Why Consumers Aren't Buying 3-D TVs

Sales of 3-D televisions aren't growing as quickly as TV makers had expected this year, according to a third-quarter report from DisplaySearch on Tuesday.

The display market research firm forecasts that 3.2 million 3-D TVs will be shipped worldwide this year, with just under 1.6 million going to North America. That's less than the shipments of 3.4 million worldwide -- and just over 2 million in North America -- that DisplaySearch predicted back in July. All together, the company now expects 3-D sets will make up 2% of all flat-panel televisions shipped this year, compared with an anticipated 5% three months ago.
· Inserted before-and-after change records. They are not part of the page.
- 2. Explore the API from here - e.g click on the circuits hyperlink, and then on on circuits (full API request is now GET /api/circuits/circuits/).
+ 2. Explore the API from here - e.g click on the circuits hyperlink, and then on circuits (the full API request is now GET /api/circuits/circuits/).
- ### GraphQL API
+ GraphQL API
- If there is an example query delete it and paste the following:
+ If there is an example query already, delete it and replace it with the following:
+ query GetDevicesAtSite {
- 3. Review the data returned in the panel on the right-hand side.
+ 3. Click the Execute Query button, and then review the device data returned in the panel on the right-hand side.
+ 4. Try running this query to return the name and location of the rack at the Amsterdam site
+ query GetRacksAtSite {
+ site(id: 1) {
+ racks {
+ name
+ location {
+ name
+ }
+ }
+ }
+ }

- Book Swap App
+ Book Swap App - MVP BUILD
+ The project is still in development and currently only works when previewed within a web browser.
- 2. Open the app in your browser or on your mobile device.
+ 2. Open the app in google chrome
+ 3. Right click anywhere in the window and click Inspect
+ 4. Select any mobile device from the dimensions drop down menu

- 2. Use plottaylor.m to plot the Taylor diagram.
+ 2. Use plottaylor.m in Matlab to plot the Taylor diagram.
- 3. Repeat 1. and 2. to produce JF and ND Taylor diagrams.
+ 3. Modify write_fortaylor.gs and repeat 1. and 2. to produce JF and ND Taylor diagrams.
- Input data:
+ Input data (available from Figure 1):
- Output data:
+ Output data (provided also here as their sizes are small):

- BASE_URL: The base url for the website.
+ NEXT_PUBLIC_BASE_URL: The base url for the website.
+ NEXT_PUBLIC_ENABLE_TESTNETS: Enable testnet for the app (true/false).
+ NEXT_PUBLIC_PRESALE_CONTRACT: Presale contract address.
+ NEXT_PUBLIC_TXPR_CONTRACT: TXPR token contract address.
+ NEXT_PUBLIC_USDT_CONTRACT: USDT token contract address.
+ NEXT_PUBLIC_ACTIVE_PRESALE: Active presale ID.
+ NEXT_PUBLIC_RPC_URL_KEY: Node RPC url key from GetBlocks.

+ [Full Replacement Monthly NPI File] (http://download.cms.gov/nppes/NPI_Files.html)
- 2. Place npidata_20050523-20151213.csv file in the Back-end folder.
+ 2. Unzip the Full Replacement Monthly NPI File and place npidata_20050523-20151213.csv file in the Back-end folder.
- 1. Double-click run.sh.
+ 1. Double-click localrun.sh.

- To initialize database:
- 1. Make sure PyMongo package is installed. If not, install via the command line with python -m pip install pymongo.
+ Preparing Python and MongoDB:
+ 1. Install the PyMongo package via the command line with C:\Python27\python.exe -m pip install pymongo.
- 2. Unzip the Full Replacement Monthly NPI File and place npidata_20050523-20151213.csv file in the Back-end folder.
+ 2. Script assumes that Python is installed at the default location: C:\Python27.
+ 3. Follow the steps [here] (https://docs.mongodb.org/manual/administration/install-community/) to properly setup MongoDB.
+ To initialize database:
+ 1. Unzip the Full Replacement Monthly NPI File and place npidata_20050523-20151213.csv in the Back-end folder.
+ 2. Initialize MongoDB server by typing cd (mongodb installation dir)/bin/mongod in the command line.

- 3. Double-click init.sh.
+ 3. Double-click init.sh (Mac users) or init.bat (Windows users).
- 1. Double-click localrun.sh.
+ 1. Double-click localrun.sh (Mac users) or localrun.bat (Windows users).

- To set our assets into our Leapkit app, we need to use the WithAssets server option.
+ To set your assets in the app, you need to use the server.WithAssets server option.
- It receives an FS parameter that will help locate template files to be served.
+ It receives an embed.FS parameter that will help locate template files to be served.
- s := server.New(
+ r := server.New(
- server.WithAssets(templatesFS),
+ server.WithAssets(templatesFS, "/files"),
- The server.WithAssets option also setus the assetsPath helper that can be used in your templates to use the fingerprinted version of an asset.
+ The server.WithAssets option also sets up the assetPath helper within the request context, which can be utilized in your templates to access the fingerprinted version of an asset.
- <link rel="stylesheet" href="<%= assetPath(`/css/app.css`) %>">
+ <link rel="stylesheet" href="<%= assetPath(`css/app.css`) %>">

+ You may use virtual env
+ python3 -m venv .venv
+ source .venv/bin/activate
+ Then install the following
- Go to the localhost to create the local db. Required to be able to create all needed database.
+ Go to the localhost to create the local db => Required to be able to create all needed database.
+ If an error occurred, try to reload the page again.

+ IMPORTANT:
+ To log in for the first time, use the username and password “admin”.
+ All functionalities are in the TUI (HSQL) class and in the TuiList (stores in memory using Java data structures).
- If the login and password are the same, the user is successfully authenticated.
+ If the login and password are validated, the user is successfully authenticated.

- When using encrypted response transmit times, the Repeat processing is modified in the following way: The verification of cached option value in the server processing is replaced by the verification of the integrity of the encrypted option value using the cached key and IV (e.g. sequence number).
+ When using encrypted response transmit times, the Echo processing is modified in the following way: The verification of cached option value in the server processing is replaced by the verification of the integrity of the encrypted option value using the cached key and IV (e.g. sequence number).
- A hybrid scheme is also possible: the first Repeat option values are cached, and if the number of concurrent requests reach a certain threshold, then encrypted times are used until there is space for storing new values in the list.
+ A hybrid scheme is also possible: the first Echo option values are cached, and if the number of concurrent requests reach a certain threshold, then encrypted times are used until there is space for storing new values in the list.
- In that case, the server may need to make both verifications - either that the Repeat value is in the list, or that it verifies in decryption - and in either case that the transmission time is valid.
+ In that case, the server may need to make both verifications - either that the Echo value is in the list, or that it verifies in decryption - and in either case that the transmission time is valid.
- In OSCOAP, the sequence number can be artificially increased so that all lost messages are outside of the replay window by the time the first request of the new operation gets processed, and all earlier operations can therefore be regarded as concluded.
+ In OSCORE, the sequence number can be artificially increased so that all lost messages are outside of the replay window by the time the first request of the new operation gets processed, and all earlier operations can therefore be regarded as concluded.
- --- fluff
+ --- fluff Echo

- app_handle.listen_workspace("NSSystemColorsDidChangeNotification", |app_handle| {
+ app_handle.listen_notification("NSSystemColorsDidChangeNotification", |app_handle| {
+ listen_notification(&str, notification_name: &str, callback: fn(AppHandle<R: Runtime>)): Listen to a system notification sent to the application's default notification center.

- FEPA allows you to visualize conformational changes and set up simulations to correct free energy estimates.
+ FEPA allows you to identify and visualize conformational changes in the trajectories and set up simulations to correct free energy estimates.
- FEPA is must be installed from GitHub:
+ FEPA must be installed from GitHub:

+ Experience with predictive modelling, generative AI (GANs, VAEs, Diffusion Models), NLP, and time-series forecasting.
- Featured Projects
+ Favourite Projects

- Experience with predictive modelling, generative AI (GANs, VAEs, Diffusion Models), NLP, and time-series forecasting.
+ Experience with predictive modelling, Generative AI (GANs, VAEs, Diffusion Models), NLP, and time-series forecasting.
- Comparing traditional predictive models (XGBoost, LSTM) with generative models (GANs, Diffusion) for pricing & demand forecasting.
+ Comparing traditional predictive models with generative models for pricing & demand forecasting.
"North American consumers in particular appear to be playing a waiting game," Paul Gagnon, DisplaySearch's director of North America TV research, said in a statement. "Set makers have trained consumers to expect rapid price falls for new technology, and consumers seem happy to wait a little."

High prices and a lack of 3-D content are to blame for the slower-than-expected growth as cash-strapped consumers wait for prices to fall closer to conventional television prices, the company says. But DisplaySearch remains bullish, predicting that lower prices, more content and better technology will boost sales dramatically in the next four years. In fact, DisplaySearch raised its forecast for 2014. It now expects annual 3-D shipments will surge to about 90 million that year -- making up 41% of TV shipments -- instead of the 42.9 million -- or 37% -- previously anticipated.

In North America, conventional two-dimensional TVs also have seen lower-than-expected sales so far this year. Total TV shipments fell 3% in the second quarter, compared to the year-ago quarter, for the continent, DisplaySearch said last month. Meanwhile, global shipments jumped 26%.